Note: All alarms are configured to send notifications to a Discord channel via Amazon SNS when triggered. Ensure that the SNS topic and Discord integration are properly set up.

🏗️ Alarm Structure

Each alarm is defined with the following properties:

Property	Description
Name	The unique identifier for the alarm in CloudWatch
Description	A brief explanation of what the alarm monitors
Metric	The specific data point being measured
Threshold	The condition that triggers the alarm
Period	The time frame over which the metric is evaluated
Evaluation Periods	The number of consecutive periods the threshold must be breached to trigger the alarm
Actions	What happens when the alarm is triggered (typically an SNS notification)

🔔 Alarm Notifications

Our CloudWatch alarms are configured to send notifications to a Discord channel using a Lambda function.
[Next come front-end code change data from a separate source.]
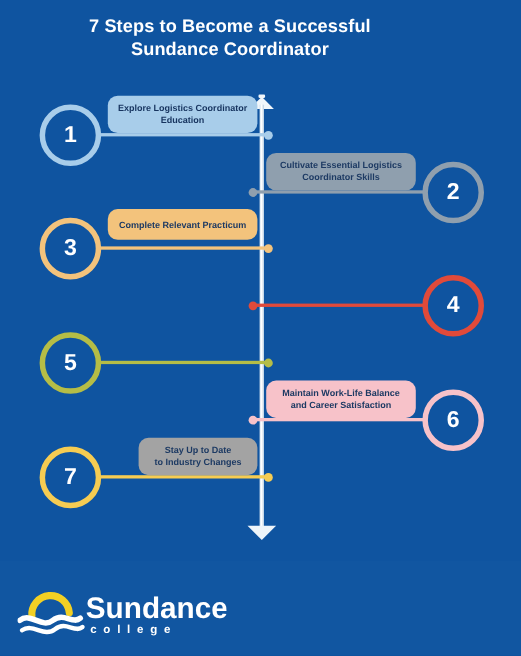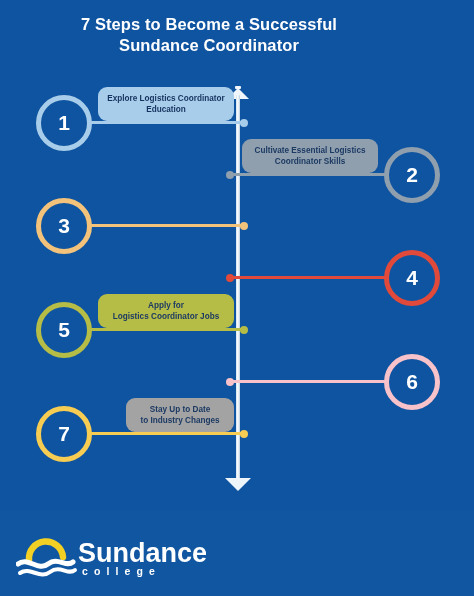--- a/index.html
+++ b/index.html
@@ -221,46 +221,49 @@
         <span class="label-text">Cultivate Essential Logistics<br>Coordinator Skills</span>
       </div>
     </div>
     <div class="step left" style="top: 196px;">
       <div class="connector" style="background: rgb(243, 195, 124);">
         <div class="dot" style="background: rgb(243, 195, 124);"></div>
       </div>
       <div class="ring" style="border-color: rgb(243, 195, 124);">
         <span class="ring-num">3</span>
       </div>
+      <div class="label-box" style="background: rgb(243, 195, 124); color: rgb(29, 58, 99);">
+        <span class="label-text">Complete Relevant Practicum</span>
+      </div>
     </div>
     <div class="step right" style="top: 248px;">
       <div class="connector" style="background: rgb(225, 74, 58);">
         <div class="dot" style="background: rgb(225, 74, 58);"></div>
       </div>
       <div class="ring" style="border-color: rgb(225, 74, 58);">
         <span class="ring-num">4</span>
       </div>
     </div>
     <div class="step left" style="top: 300px;">
       <div class="connector" style="background: rgb(181, 189, 70);">
         <div class="dot" style="background: rgb(181, 189, 70);"></div>
       </div>
       <div class="ring" style="border-color: rgb(181, 189, 70);">
         <span class="ring-num">5</span>
       </div>
-      <div class="label-box" style="background: rgb(181, 189, 70); color: rgb(29, 58, 99);">
-        <span class="label-text">Apply for<br>Logistics Coordinator Jobs</span>
-      </div>
     </div>
     <div class="step right" style="top: 352px;">
       <div class="connector" style="background: rgb(247, 194, 201);">
         <div class="dot" style="background: rgb(247, 194, 201);"></div>
       </div>
       <div class="ring" style="border-color: rgb(247, 194, 201);">
         <span class="ring-num">6</span>
+      </div>
+      <div class="label-box" style="background: rgb(247, 194, 201); color: rgb(29, 58, 99);">
+        <span class="label-text">Maintain Work-Life Balance<br>and Career Satisfaction</span>
       </div>
     </div>
     <div class="step left" style="top: 404px;">
       <div class="connector" style="background: rgb(246, 204, 82);">
         <div class="dot" style="background: rgb(246, 204, 82);"></div>
       </div>
       <div class="ring" style="border-color: rgb(246, 204, 82);">
         <span class="ring-num">7</span>
       </div>
       <div class="label-box" style="background: #a3a3a3; color: rgb(29, 58, 99); margin-left: 28px;">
For detailed information on how these notifications are processed and sent, please refer to the Resource Alarm Discord Lambda Function Documentation.

📊 Resource Alarms

💾 RDS Resource Alarms

These alarms monitor the health and performance of our Relational Database Service (RDS) instances.

RDS CPU Utilization Alarm

Name: rdsCPUAlarm
Description: Monitors CPU usage of the RDS instance
Metric: CPUUtilization
Threshold: > 80%
Period: 300 seconds (5 minutes)
Evaluation Periods: 1
Actions: Notification sent to Discord via SNS

RDS RAM Utilization Alarm

Name: rdsRamAlarm
Description: Monitors RAM usage of the RDS instance using anomaly detection
Metric: FreeableMemory
Threshold: Below lower bound of anomaly detection band
Period: 300 seconds (5 minutes)
Evaluation Periods: 1
Actions: Notification sent to Discord via SNS

RDS Storage Alarm

Name: rdsStorageAlarm
Description: Monitors available storage space in the RDS instance
Metric: FreeStorageSpace
Threshold: ≤ 20% of total storage
Period: 300 seconds (5 minutes)
Evaluation Periods: 1
Actions: Notification sent to Discord via SNS

RDS Connection Pool Alarm

Name: rdsConnectionPoolAlarm
Description: Monitors the number of database connections
Metric: DatabaseConnections
Threshold: > 20 connections
Period: 300 seconds (5 minutes)
Evaluation Periods: 1
Actions: Notification sent to Discord via SNS

🌐 Web Application Resource Alarms

These alarms monitor the performance and health of our web application running on ECS.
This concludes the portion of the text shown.